With the exception of Yellow Hair, myself, and a few old Comanches who’d been exposed in previous epidemics, there was no logic to who had survived. The tasía had killed the weak and the strong, the smart and the stupid, the cowardly and the brave, and if the survivors had anything in common, it was that they had been too lazy or fatalistic to run away. The best of us had either fled or died in the plague.

No one spoke. There was nothing but the wind, creaking of packs, the travois poles scraping over rocks. If we did not see enough deer or antelope, we would kill a horse, further slowing our progress. There was no plan except to find the buffalo; we did not know what we would do if we ran into the T uhano or the army; there were less than ten of us who could still fight; many of the children had gone blind.

One day, as we watched another norther blow in, the sky behind us the color of a bruise, a cold I knew would cut through my robe, it occurred to me that I had missed seeing many of the children at breakfast. I could not recall seeing them the previous night, either. I looked behind me and made a count of our long slow column and it was true. Half the children were missing. Their mothers had taken all the blind ones out onto the prairie and killed them, so that the rest of us would have enough to eat.

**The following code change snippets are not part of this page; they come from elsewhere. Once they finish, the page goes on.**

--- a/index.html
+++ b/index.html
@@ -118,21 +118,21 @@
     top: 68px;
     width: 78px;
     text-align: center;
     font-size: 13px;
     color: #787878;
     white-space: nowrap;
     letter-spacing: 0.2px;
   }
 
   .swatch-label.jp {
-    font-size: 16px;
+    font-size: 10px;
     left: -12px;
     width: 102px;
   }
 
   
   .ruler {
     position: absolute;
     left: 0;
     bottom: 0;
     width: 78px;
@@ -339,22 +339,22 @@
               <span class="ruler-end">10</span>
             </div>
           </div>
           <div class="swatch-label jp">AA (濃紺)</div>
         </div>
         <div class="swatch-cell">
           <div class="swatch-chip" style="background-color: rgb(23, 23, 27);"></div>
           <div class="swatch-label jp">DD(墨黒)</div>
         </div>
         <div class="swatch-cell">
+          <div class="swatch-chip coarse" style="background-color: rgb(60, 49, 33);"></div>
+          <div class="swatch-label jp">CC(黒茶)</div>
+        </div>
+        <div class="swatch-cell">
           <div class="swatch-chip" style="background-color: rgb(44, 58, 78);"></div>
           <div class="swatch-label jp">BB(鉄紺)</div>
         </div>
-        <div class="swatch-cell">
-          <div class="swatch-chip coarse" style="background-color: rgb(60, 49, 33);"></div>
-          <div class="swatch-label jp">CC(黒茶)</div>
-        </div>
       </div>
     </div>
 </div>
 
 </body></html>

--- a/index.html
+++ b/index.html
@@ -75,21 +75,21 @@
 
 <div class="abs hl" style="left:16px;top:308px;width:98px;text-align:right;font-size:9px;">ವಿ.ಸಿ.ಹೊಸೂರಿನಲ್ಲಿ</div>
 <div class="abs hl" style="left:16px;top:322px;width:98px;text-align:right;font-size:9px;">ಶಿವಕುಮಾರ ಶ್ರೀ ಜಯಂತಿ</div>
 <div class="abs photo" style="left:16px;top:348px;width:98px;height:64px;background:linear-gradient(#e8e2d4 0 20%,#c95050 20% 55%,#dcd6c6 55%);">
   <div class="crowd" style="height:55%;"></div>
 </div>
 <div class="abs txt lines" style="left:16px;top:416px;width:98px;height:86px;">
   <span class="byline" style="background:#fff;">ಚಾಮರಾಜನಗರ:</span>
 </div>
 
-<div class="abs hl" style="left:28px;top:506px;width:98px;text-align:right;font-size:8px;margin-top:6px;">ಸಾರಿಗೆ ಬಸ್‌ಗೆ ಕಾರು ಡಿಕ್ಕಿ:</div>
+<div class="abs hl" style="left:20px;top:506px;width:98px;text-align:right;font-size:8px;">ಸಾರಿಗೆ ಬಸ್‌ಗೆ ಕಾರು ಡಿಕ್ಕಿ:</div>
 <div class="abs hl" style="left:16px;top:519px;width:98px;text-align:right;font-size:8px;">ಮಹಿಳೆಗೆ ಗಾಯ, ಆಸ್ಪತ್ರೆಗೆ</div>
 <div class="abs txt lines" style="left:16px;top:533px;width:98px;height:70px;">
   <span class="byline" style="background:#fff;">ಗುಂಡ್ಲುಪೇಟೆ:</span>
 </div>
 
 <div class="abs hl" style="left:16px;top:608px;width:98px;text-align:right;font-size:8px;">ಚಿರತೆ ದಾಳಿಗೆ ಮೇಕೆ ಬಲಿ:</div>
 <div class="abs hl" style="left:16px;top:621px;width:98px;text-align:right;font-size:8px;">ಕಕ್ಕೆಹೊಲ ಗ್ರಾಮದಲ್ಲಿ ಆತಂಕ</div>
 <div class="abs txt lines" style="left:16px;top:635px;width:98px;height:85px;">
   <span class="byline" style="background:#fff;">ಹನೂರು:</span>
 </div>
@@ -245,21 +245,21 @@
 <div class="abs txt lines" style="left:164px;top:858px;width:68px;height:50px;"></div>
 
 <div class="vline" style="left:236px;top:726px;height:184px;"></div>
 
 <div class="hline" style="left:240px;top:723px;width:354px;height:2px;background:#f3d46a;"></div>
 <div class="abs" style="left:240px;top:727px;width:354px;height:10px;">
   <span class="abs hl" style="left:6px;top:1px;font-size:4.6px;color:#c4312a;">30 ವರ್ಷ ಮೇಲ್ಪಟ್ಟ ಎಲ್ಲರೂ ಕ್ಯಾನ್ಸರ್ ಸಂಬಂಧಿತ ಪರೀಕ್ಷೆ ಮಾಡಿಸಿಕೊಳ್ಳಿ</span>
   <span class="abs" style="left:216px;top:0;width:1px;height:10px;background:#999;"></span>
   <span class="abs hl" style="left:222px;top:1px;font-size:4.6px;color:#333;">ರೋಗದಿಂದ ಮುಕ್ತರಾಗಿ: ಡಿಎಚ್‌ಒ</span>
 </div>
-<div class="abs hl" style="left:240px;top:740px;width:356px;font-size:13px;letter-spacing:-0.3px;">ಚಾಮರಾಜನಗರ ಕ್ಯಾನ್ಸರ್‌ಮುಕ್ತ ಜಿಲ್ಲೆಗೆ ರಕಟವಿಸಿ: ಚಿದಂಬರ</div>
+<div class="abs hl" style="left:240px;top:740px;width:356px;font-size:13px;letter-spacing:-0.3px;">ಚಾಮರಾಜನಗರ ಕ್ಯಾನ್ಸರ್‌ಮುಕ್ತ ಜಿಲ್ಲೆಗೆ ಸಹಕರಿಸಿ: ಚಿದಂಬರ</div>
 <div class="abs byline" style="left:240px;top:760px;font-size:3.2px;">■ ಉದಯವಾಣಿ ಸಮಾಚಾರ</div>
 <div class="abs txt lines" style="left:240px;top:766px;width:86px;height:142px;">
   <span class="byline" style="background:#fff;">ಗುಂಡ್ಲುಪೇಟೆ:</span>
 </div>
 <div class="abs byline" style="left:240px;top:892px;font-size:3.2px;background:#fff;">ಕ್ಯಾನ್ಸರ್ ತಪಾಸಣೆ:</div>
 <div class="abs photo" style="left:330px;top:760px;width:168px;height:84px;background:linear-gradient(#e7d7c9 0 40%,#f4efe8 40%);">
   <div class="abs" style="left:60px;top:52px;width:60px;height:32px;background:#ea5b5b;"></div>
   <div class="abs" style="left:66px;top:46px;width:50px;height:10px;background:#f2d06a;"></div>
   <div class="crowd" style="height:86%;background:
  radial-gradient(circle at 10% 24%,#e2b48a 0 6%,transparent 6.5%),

That night we ran into a group of Comanchero traders who saw our fire in the storm. They were loaded down with cornmeal and squash, powder and lead, knives and steel arrowheads, woolen blankets. We had nothing to give them. Apparently all the other bands were decimated because they decided to keep us company a few days. They gave us a few sacks of cornmeal but we had no hides and our few remaining horses could not be traded.